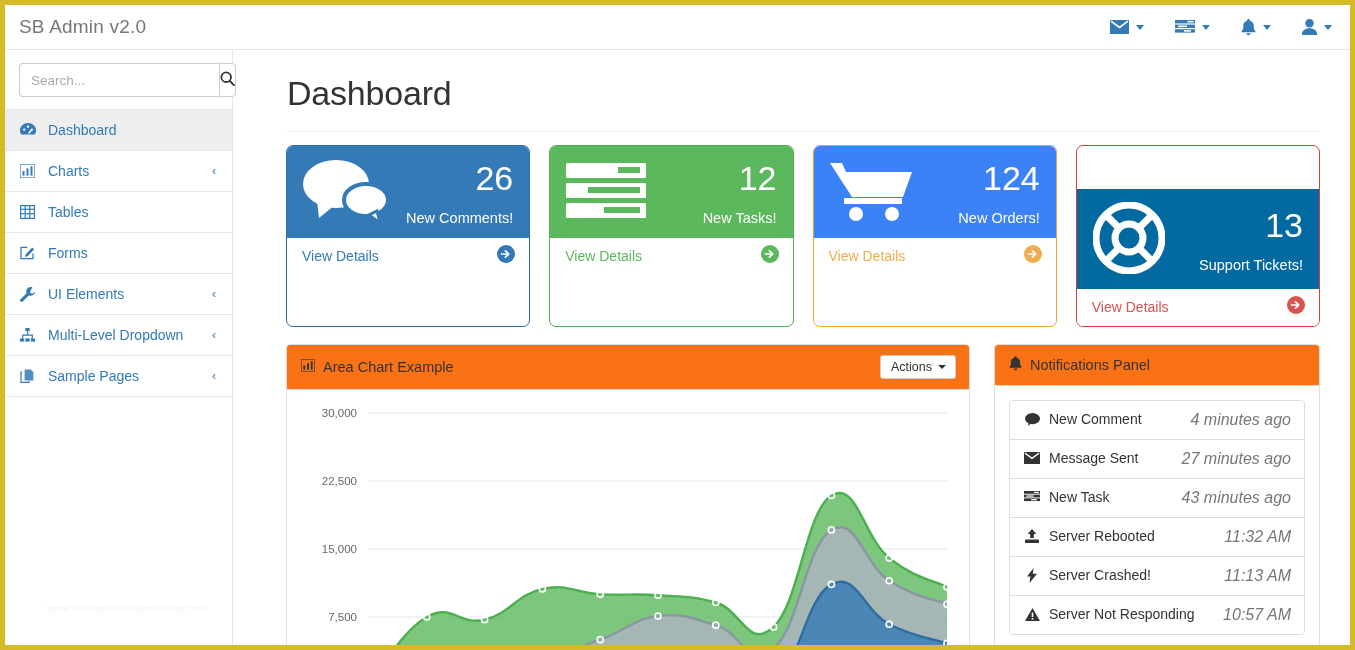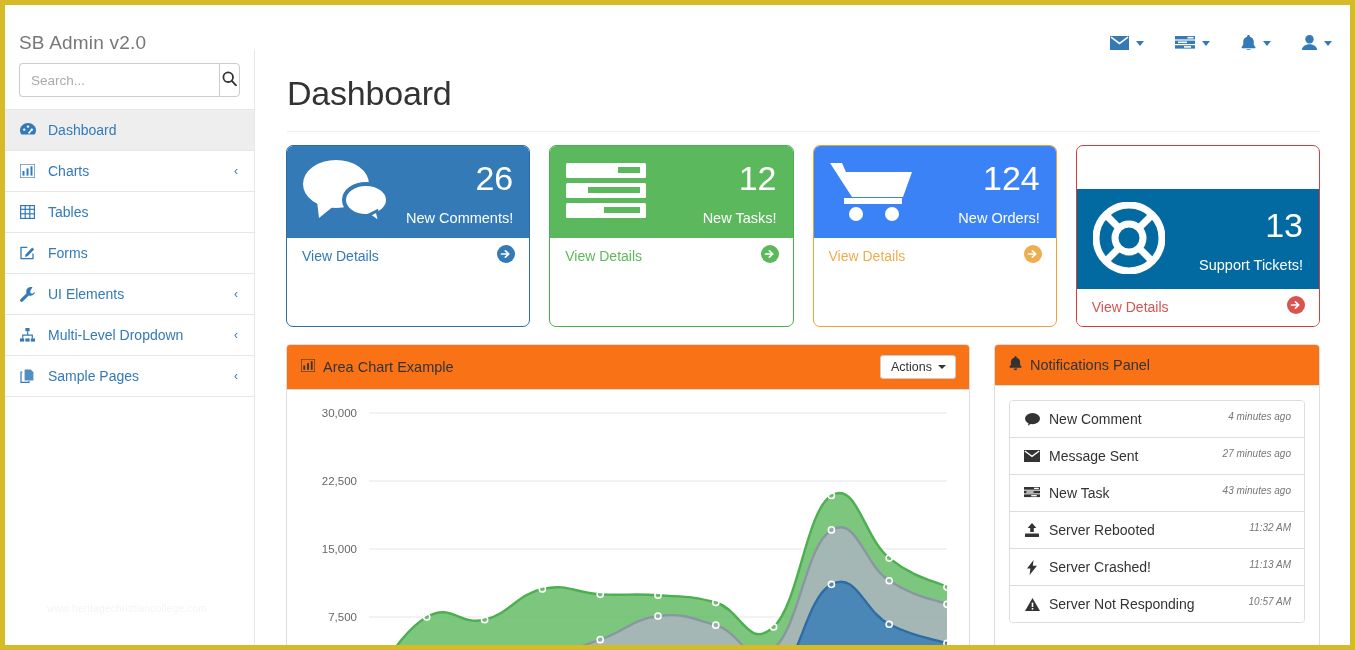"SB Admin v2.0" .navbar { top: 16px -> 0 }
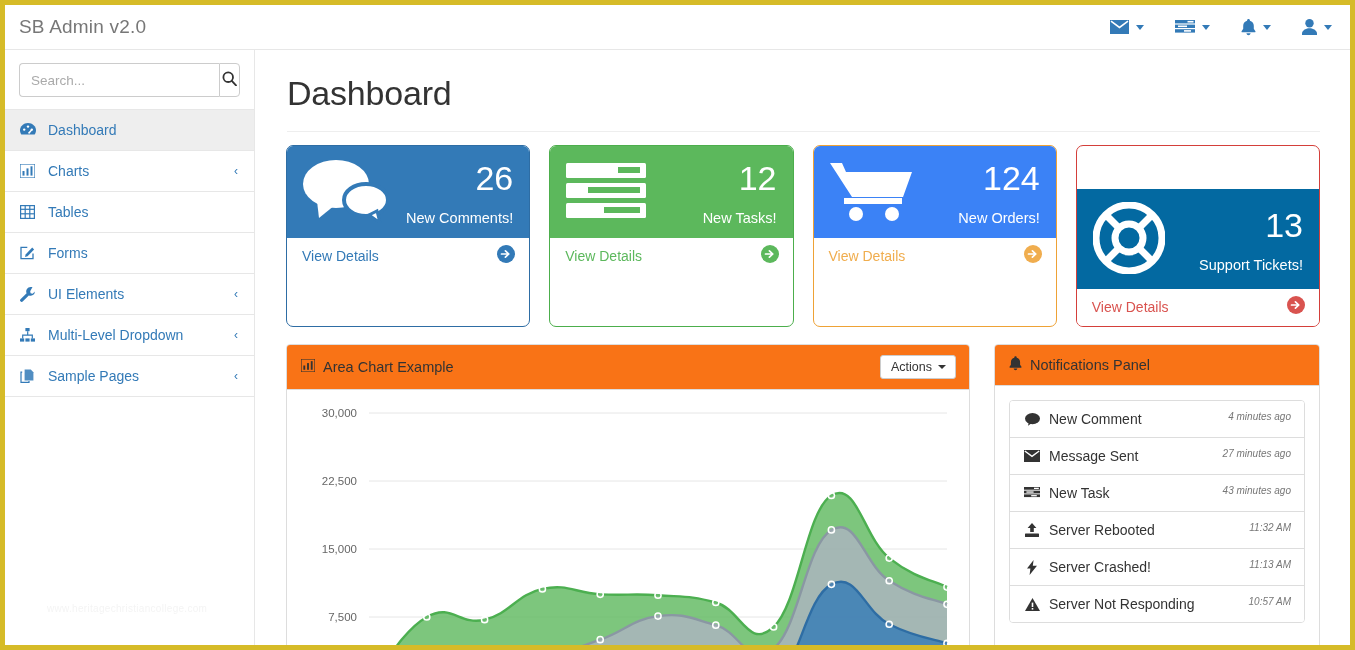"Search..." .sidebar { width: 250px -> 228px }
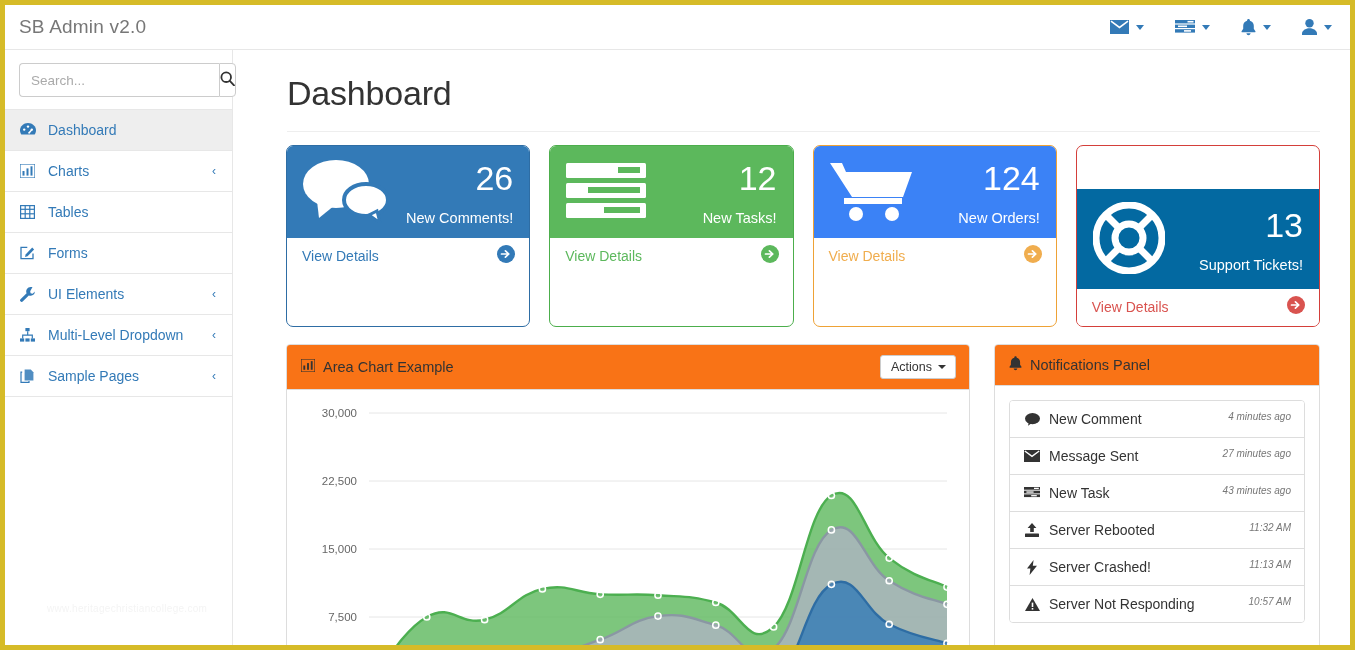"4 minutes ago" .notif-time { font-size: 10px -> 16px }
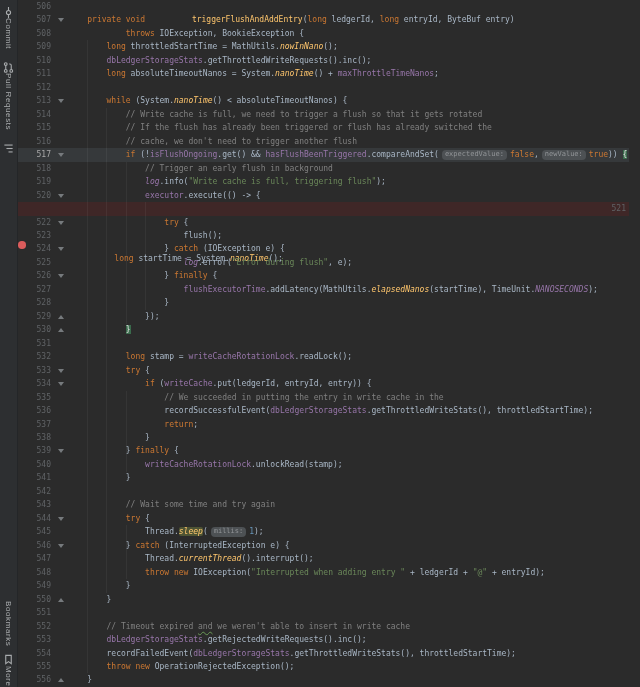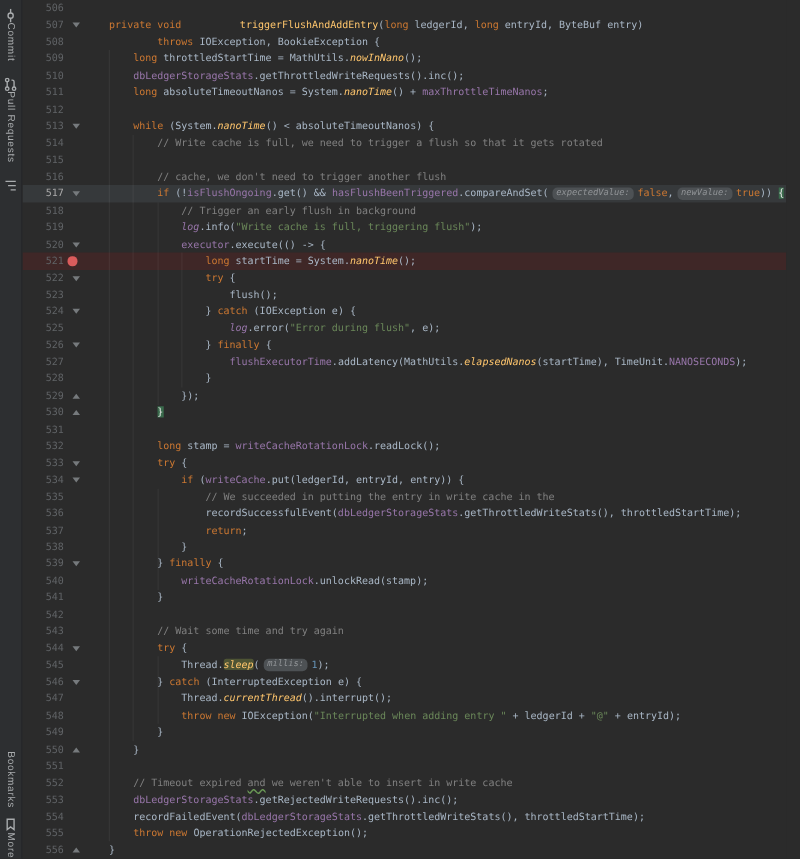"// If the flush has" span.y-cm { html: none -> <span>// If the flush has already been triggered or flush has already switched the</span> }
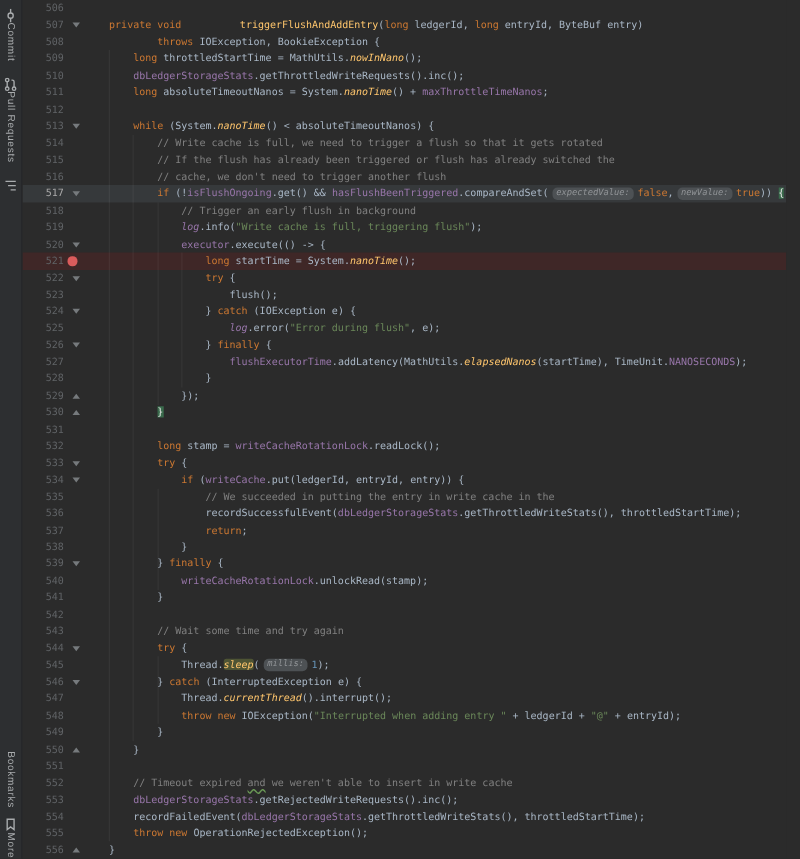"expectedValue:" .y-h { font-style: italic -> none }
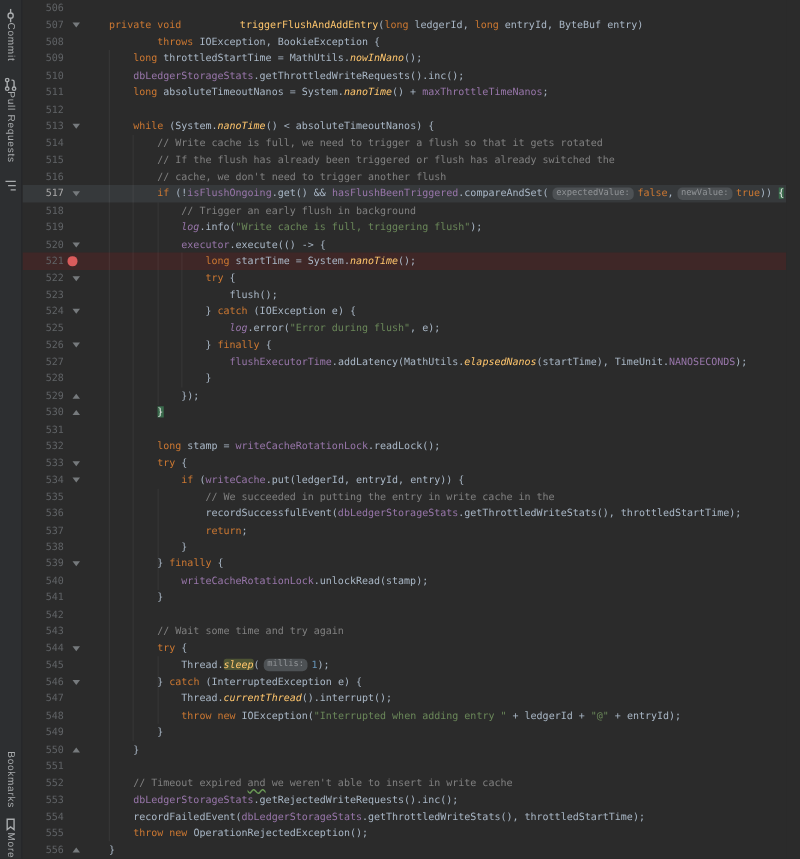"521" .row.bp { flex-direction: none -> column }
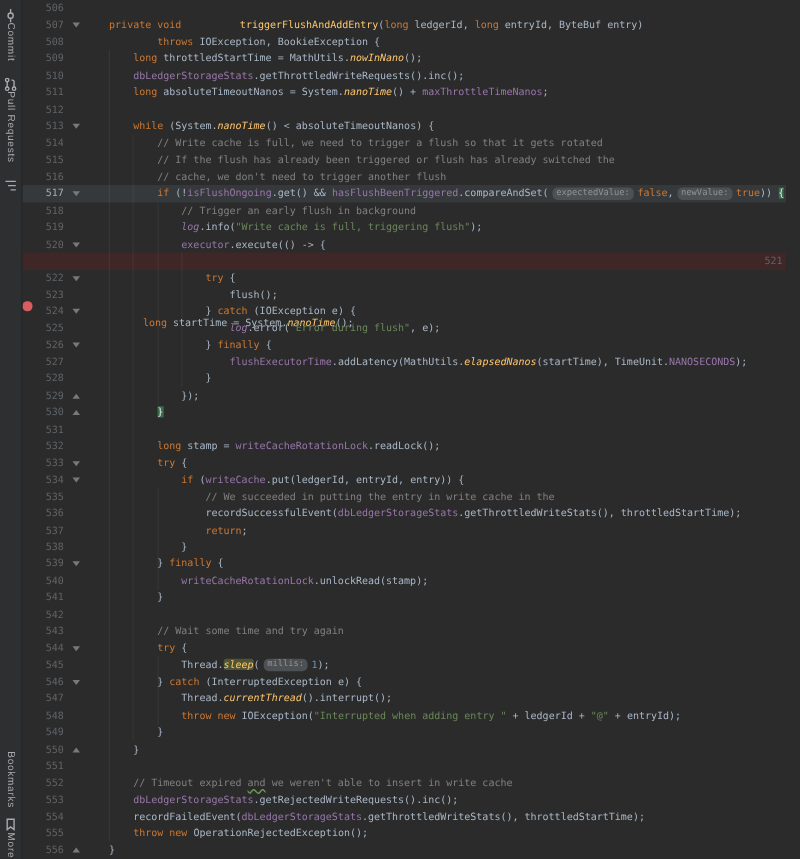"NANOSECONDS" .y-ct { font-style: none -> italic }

* **Exercise prompt**
Return the lines exactly, from the one containing "font-style: italic ->" through the last line above, including both ends and excluding every picture.

* **Solution**
"expectedValue:" .y-h { font-style: italic -> none }
"521" .row.bp { flex-direction: none -> column }
"NANOSECONDS" .y-ct { font-style: none -> italic }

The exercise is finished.